O Discurso do Papa
Tomo o Papa por um homem inteligente; por isso, não sou daqueles que pensam que parte do discurso foi um lapso, que não queria dizer aquilo ou que foi mal interpretado – disse aquilo que queria dizer, do modo e na altura que achou melhor para o fazer.

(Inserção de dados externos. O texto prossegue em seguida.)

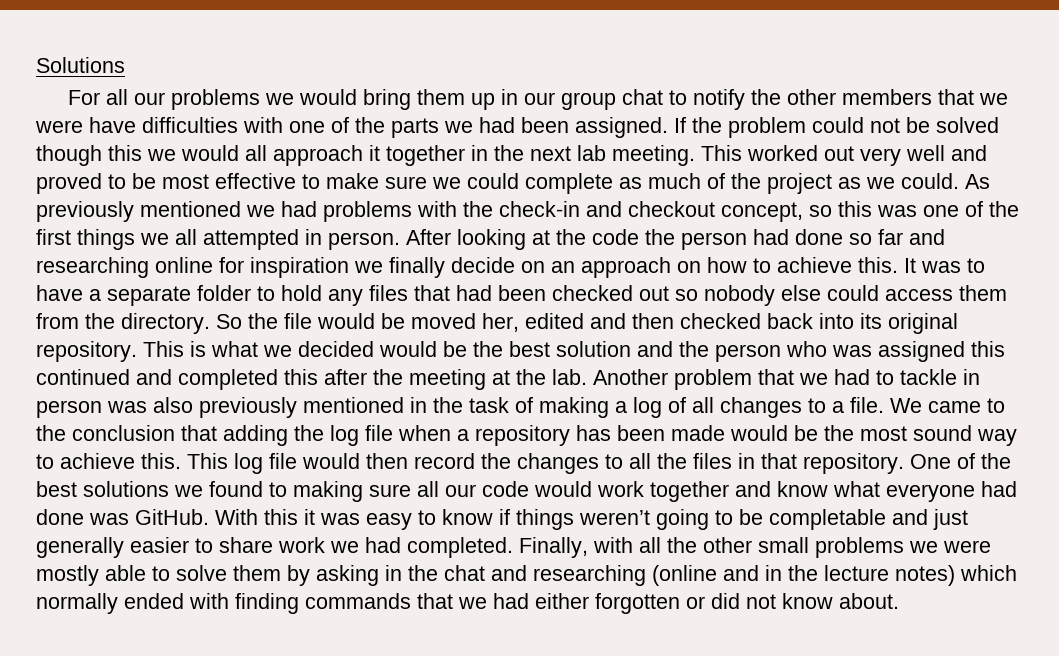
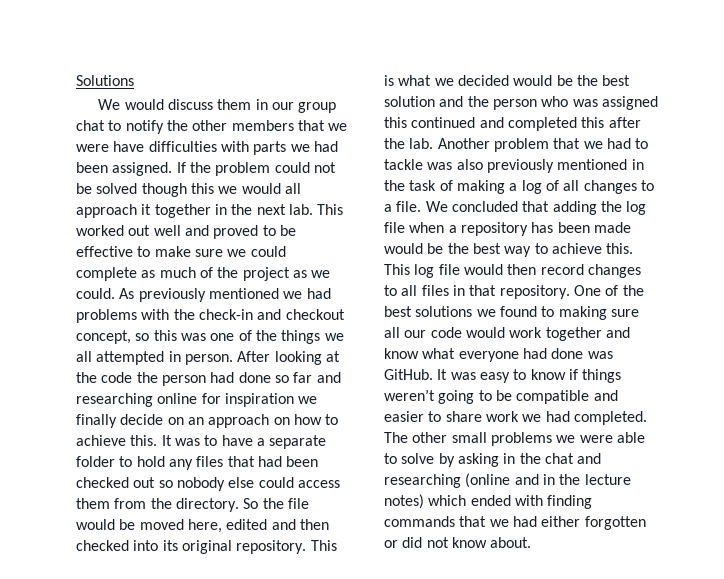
- For all our problems we would bring them up in our group chat to notify the other members that we were have difficulties with one of the parts we had been assigned.
+ We would discuss them in our group chat to notify the other members that we were have difficulties with parts we had been assigned.
- If the problem could not be solved though this we would all approach it together in the next lab meeting.
+ If the problem could not be solved though this we would all approach it together in the next lab.
- This worked out very well and proved to be most effective to make sure we could complete as much of the project as we could.
+ This worked out well and proved to be effective to make sure we could complete as much of the project as we could.
- As previously mentioned we had problems with the check-in and checkout concept, so this was one of the first things we all attempted in person.
+ As previously mentioned we had problems with the check-in and checkout concept, so this was one of the things we all attempted in person.
- So the file would be moved her, edited and then checked back into its original repository.
+ So the file would be moved here, edited and then checked into its original repository.
- This is what we decided would be the best solution and the person who was assigned this continued and completed this after the meeting at the lab.
+ This is what we decided would be the best solution and the person who was assigned this continued and completed this after the lab.
- Another problem that we had to tackle in person was also previously mentioned in the task of making a log of all changes to a file.
+ Another problem that we had to tackle was also previously mentioned in the task of making a log of all changes to a file.
- We came to the conclusion that adding the log file when a repository has been made would be the most sound way to achieve this.
+ We concluded that adding the log file when a repository has been made would be the best way to achieve this.
- This log file would then record the changes to all the files in that repository.
+ This log file would then record changes to all files in that repository.
- With this it was easy to know if things weren’t going to be completable and just generally easier to share work we had completed.
+ It was easy to know if things weren’t going to be compatible and easier to share work we had completed.
- Finally, with all the other small problems we were mostly able to solve them by asking in the chat and researching (online and in the lecture notes) which normally ended with finding commands that we had either forgotten or did not know about.
+ The other small problems we were able to solve by asking in the chat and researching (online and in the lecture notes) which ended with finding commands that we had either forgotten or did not know about.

Mas que disse o Papa que exaltou tanto os espíritos? Citou um diálogo medieval, em que o teólogo cristão S. Manuel II Paleólogo dizia a seu interlocutor muçulmano, entre outras afirmações, que o Islão só havia trazido desumanidade ao Mundo e impunha as suas ideias pela força, contrapondo que os cristãos não deixavam que a Fé dominasse a Razão pois tal seria contrário a Deus, já que “Deus não se poderia regozijar com o sangue”.
E o que é que os mais exaltados (nomeadamente os muçulmanos) retiraram do discurso? Que o Papa teria usado aquela afirmação quase que como sua, não a criticando nem sequer a enquadrando no seu próprio pensamento. De certo modo, é verdade – qualquer pessoa, quando cita outra, não enquadrando essa afirmação, leva os outros a concluir que está a usar as palavras de outrém para mais facilmente expressar o que, efectivamente, pensa. Exemplo: Se eu chegar a alguém e lhe disser “cuidado, quem vê caras não vê corações!” estou a expressar o meu aviso e a minha opinião usando palavras que não são minhas mas que ajudam a explicar o meu próprio pensamento.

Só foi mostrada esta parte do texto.